Western indifference to Tiananmen Square has metastasized into indifference to freedom at home. National governments that have ignored why Chinese protesters lost their lives have essentially joined forces with the Chinese Communist Party in covering up history. They have done so out of a base economic interest in using Chinese slave labor for the manufacturing of finished products that can then be sold back to their own citizens for healthy corporate profits. Yet they have also ignored the Tiananmen Square Massacre because it stands as a testament to the human resolve to be free.
When there is a Cold War adversary such as the Soviet Union to be fought, Western politicians wax poetic about freedom because it provides a rallying cry that will convince common people to sacrifice their blood. Without a foreign enemy to despise, however, freedom becomes an ideal that keeps the power of domestic governments in check. Western governments do not want checks on their power, so they do not want citizens relishing their freedom. They do not want ordinary Westerners reminded that freedom is worth any sacrifice. They do not want to honor those who have been willing to pay that price.

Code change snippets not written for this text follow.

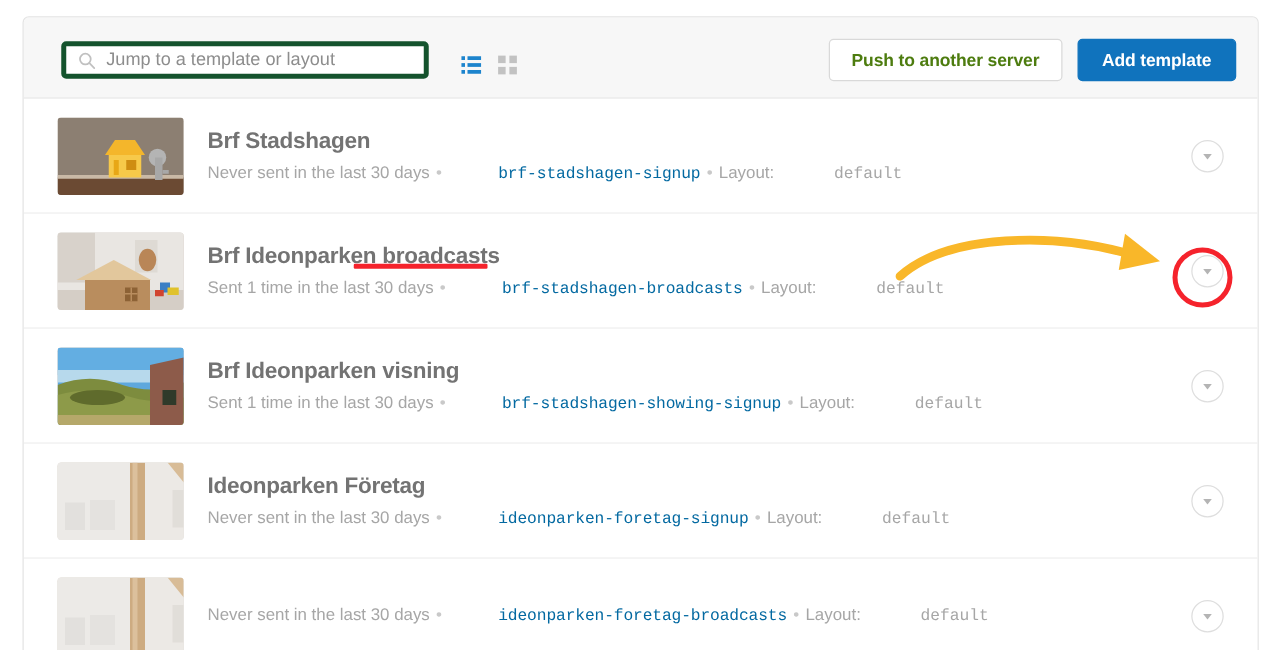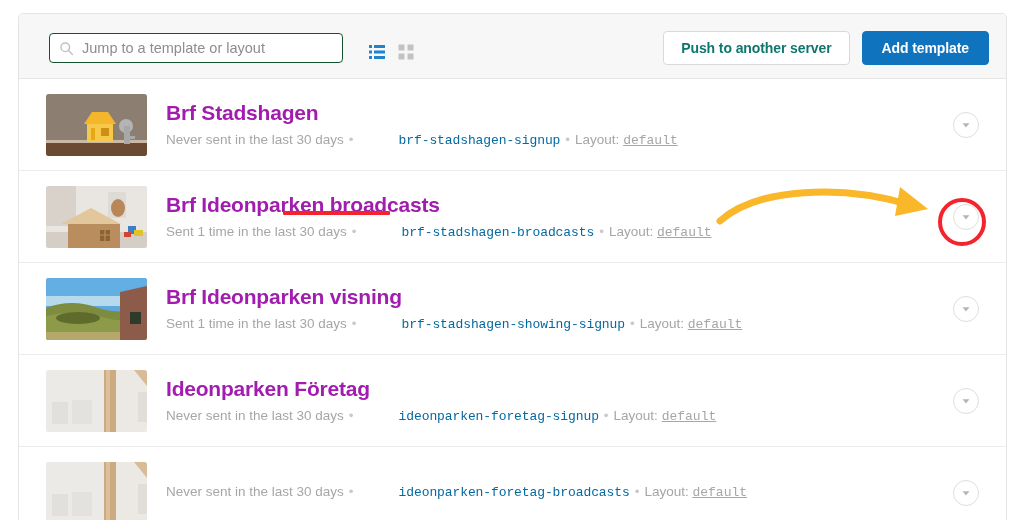--- a/index.html
+++ b/index.html
@@ -46,7 +46,7 @@
     width: 294px;
     height: 30px;
     background: #ffffff;
-    border: 1px solid #14532d;
+    border: 4px solid #14532d;
     border-radius: 4px;
     display: flex;
     align-items: center;

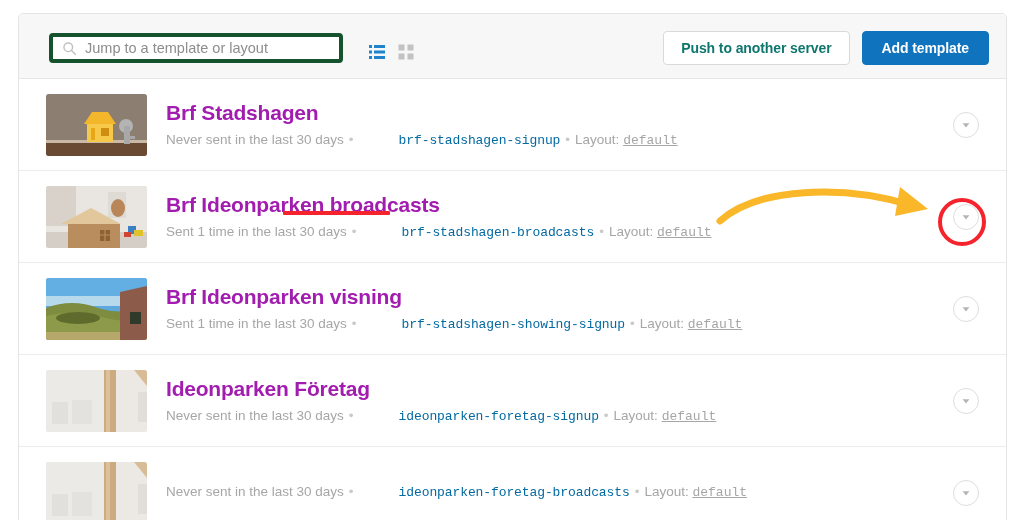--- a/index.html
+++ b/index.html
@@ -100,7 +100,7 @@
   .btn-secondary {
     background: #ffffff;
     border: 1px solid #d9d9d9;
-    color: #0f766e;
+    color: #4d7c0f;
     padding: 0 17px;
     text-align: center;
   }

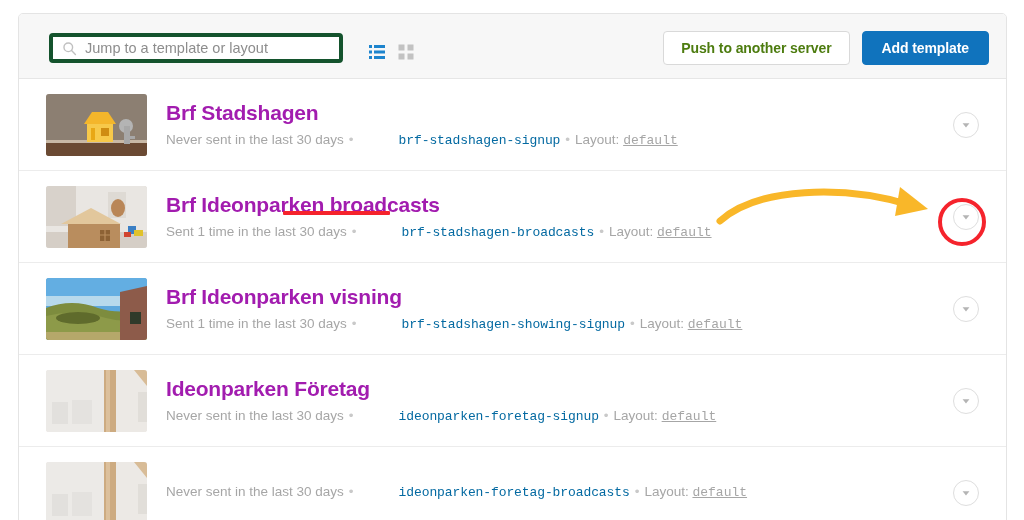--- a/index.html
+++ b/index.html
@@ -134,9 +134,9 @@
 
   .row-body { flex: 1 1 auto; padding-left: 19px; min-width: 0; }
   .row-title {
-    font-size: 21px;
+    font-size: 18px;
     font-weight: bold;
-    color: #a21caf;
+    color: #737373;
     letter-spacing: -.2px;
     margin: 0 0 7px 0;
     line-height: 1.15;

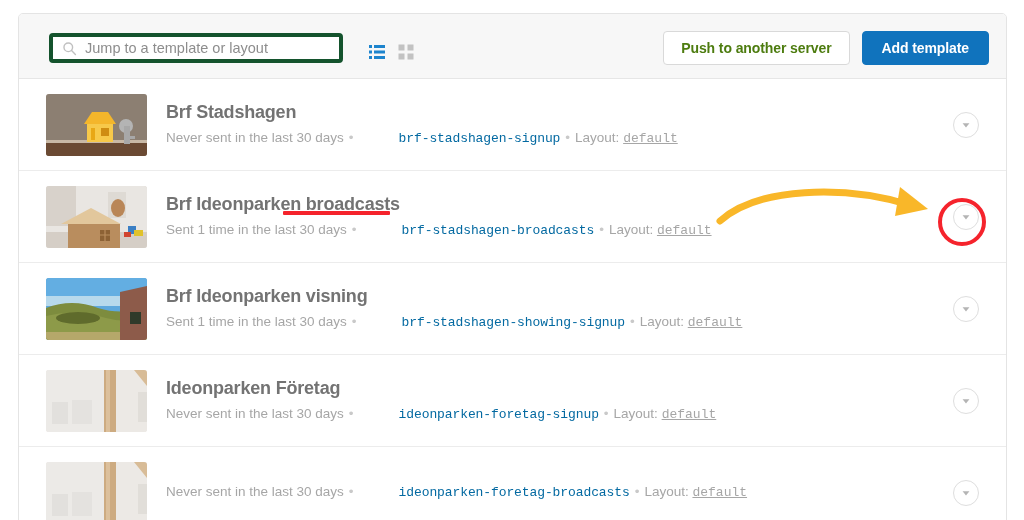--- a/index.html
+++ b/index.html
@@ -157,10 +157,10 @@
   }
   .layout-link {
     color: #a6a6a6;
-    text-decoration: underline;
     font-family: "Liberation Mono", monospace;
     font-size: 13px;
     cursor: pointer;
+    margin-left: 44px;
   }
 
   .chevron-btn {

If Western governments spoke of Chinese tyranny, then they would have to acknowledge its similarity to COVID tyranny. If Western governments spoke of Chinese censorship, then they would have to acknowledge their own expansive campaigns to regulate freedom of thought. If Western governments spoke of China’s persecution of religious minorities, then they would have to acknowledge their own anti-Jewish and anti-Christian woke orthodoxies. If Western governments spoke of China’s coercive surveillance State, then they would have to acknowledge their own. If Western governments spoke of heroic Chinese students who desperately sought individual liberty, then they would have to acknowledge that human freedom is worth any cost.
Western governments do not speak vigorously about China’s slaughter thirty-four years ago because to do so undermines their own authority. If government were rightly understood as an inherent threat to popular sovereignty, then the reemergence of totalitarianism in the West today would not survive.
Ultimately, what we have now is a “ruling class” that quietly embraces China’s Tiananmen Square mentality and a growing popular movement invigorated with the same revolutionary spirit that brought down the Berlin Wall. We have a “ruling class” eager to replicate the Chinese system and a Western middle class eager to bring the West’s technocratic prison walls down before they are entirely constructed. Two visions clash for control of history.